What is being asked ->
Search the listing below, and show each line that includes the word "viewBox".
Top of Dataset extract
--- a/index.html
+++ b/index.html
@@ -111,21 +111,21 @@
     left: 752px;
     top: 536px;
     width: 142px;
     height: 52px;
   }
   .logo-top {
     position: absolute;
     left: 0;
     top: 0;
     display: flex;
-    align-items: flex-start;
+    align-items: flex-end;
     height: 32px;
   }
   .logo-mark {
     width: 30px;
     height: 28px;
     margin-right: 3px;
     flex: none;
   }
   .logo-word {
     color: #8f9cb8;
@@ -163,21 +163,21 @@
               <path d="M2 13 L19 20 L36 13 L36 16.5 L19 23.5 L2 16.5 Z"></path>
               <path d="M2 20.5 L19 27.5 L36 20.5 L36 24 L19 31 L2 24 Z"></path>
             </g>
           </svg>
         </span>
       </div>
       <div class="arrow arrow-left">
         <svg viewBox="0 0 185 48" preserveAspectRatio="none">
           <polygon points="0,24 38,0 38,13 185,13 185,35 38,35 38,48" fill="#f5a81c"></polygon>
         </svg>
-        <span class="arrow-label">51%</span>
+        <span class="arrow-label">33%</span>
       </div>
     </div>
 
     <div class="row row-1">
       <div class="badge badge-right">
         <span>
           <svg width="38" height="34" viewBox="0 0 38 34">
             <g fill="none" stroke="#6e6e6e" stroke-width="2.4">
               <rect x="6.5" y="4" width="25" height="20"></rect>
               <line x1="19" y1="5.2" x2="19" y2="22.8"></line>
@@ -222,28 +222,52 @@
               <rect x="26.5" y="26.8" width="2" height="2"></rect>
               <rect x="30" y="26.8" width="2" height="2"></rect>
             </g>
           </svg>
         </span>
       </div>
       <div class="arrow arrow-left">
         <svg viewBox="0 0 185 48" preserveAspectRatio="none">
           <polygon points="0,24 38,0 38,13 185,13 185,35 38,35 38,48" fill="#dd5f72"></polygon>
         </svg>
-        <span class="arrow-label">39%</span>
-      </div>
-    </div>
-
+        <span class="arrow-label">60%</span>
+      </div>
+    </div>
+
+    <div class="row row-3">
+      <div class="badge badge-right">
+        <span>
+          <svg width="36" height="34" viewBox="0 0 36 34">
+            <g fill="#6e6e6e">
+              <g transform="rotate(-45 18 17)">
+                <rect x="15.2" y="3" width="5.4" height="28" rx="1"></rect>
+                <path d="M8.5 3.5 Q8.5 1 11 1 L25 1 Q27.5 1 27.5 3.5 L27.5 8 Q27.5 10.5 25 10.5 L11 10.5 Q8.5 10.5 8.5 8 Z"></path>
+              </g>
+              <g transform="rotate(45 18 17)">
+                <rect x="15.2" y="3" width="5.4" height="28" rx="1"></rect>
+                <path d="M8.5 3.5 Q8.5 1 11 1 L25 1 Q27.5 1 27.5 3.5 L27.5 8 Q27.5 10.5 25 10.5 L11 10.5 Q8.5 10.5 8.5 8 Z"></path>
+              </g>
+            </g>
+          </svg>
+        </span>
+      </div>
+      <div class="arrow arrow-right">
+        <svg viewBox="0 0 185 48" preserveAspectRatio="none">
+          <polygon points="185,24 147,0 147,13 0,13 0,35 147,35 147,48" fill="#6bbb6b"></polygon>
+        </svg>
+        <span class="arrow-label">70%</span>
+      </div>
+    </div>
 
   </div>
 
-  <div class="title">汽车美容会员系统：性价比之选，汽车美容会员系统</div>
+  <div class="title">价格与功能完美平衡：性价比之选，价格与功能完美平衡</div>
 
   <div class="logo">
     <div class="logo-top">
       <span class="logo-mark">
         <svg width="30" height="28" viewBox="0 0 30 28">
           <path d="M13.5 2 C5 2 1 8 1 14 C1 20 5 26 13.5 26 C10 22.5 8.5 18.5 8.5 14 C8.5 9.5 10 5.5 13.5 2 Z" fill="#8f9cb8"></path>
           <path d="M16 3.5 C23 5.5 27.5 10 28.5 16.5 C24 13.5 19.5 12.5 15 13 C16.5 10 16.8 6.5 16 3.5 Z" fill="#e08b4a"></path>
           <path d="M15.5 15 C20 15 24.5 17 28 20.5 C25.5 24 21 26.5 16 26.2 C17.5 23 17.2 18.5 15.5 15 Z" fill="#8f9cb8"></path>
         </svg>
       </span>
Bottom of Dataset extract
Top of Dataset extract
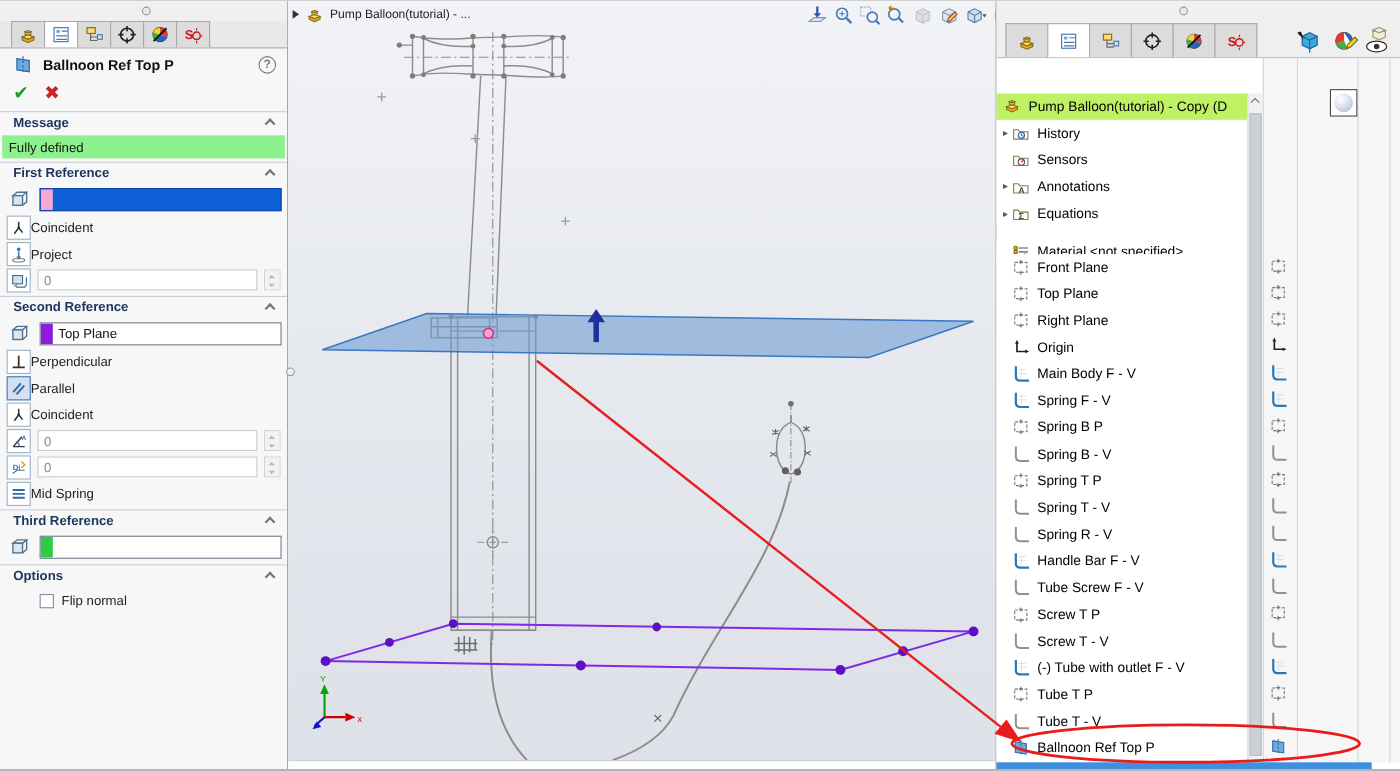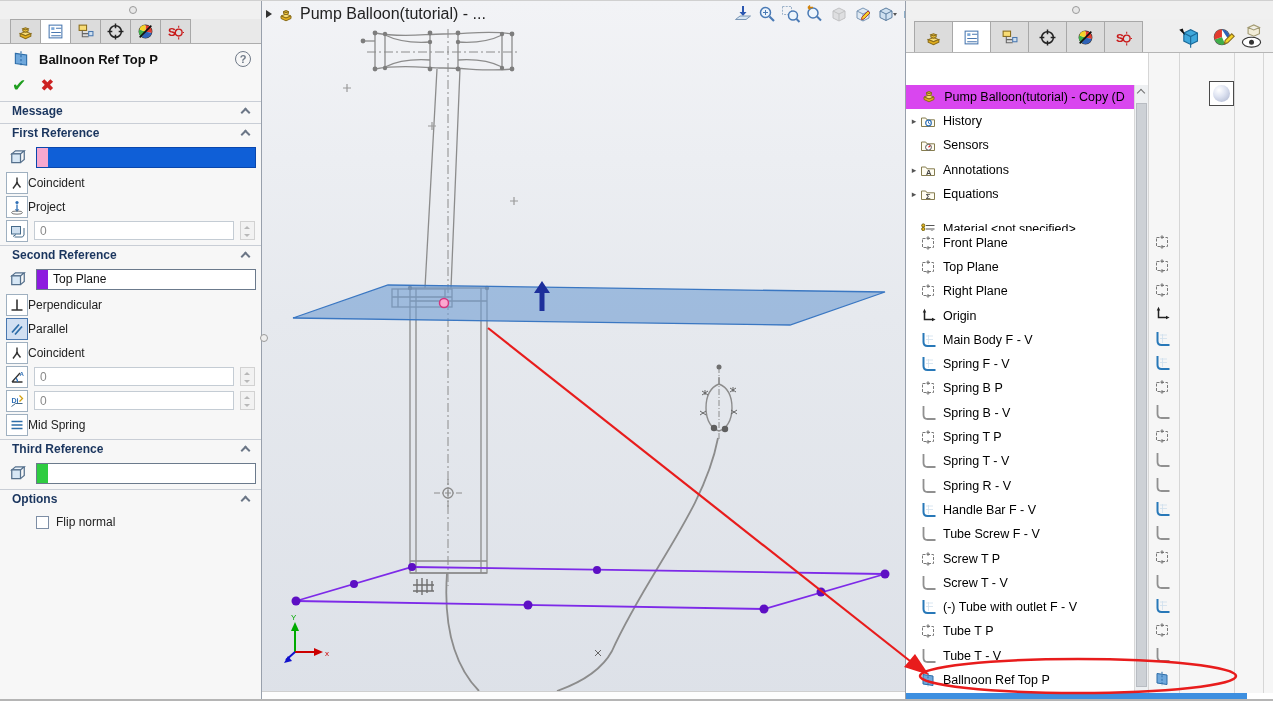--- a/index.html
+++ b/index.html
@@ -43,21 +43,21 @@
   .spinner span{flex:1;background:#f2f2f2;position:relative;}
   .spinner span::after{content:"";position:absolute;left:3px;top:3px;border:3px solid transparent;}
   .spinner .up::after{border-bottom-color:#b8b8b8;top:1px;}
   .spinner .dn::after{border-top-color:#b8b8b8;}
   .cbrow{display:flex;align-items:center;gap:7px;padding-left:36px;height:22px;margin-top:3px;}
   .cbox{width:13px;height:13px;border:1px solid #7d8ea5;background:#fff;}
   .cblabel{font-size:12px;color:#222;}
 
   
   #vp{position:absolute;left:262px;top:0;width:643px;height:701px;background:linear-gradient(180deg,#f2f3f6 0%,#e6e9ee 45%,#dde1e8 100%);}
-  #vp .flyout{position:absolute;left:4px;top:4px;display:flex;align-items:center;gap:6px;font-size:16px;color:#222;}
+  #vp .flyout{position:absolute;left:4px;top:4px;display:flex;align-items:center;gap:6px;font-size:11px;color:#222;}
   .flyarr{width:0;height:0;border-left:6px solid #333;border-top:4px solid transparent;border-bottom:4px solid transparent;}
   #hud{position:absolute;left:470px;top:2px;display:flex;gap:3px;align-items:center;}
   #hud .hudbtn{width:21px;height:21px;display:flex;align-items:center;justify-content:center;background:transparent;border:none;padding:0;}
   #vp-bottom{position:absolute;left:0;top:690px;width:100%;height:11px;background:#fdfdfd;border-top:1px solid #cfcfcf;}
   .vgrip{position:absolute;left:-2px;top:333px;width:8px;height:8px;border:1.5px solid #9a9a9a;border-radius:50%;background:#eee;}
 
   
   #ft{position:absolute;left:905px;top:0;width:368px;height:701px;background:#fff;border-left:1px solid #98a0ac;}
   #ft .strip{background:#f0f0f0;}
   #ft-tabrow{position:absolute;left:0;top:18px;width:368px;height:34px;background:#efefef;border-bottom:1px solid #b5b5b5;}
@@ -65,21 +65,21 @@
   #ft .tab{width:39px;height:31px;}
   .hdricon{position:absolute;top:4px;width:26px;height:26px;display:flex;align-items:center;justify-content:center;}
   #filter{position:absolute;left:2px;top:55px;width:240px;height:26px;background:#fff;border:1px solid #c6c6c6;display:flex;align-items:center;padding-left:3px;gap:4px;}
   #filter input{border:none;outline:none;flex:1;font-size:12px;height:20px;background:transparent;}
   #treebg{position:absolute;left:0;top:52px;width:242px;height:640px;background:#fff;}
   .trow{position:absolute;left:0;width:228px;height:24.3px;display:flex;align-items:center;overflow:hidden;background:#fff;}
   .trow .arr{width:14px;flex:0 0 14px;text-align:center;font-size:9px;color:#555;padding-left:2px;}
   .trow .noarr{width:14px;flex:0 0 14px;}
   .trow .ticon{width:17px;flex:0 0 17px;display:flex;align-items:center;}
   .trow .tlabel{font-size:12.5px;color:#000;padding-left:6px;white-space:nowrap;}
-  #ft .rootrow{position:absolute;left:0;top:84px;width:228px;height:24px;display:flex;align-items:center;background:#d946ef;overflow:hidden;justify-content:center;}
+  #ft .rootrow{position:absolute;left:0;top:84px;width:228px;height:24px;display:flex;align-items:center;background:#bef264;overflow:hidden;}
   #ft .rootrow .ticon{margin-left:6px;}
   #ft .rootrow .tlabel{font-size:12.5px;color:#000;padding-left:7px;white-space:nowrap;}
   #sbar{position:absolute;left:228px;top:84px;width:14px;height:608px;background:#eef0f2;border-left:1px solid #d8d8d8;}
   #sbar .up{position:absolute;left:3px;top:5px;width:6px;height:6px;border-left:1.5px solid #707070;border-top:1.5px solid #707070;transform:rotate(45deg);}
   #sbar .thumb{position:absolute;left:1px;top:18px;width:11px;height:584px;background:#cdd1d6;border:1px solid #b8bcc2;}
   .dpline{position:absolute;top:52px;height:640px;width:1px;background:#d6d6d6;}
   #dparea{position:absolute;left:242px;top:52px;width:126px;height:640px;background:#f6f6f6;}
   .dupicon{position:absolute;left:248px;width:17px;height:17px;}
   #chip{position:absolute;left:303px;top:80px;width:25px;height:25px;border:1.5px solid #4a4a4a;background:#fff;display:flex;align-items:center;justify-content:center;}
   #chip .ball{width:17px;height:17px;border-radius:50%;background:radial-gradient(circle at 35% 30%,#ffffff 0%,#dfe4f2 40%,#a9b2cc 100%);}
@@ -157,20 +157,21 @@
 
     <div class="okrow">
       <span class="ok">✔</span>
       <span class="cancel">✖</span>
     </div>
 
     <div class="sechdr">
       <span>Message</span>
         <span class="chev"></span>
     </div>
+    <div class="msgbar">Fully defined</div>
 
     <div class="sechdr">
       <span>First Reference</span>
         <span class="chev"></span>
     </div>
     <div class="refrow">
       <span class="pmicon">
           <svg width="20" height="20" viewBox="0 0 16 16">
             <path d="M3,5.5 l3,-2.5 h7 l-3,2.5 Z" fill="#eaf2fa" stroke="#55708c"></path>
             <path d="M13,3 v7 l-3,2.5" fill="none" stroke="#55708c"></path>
Bottom of Dataset extract
Written reply ->
         <svg viewBox="0 0 185 48" preserveAspectRatio="none">
           <svg width="38" height="34" viewBox="0 0 38 34">
         <svg viewBox="0 0 185 48" preserveAspectRatio="none">
+          <svg width="36" height="34" viewBox="0 0 36 34">
+        <svg viewBox="0 0 185 48" preserveAspectRatio="none">
         <svg width="30" height="28" viewBox="0 0 30 28">
           <svg width="20" height="20" viewBox="0 0 16 16">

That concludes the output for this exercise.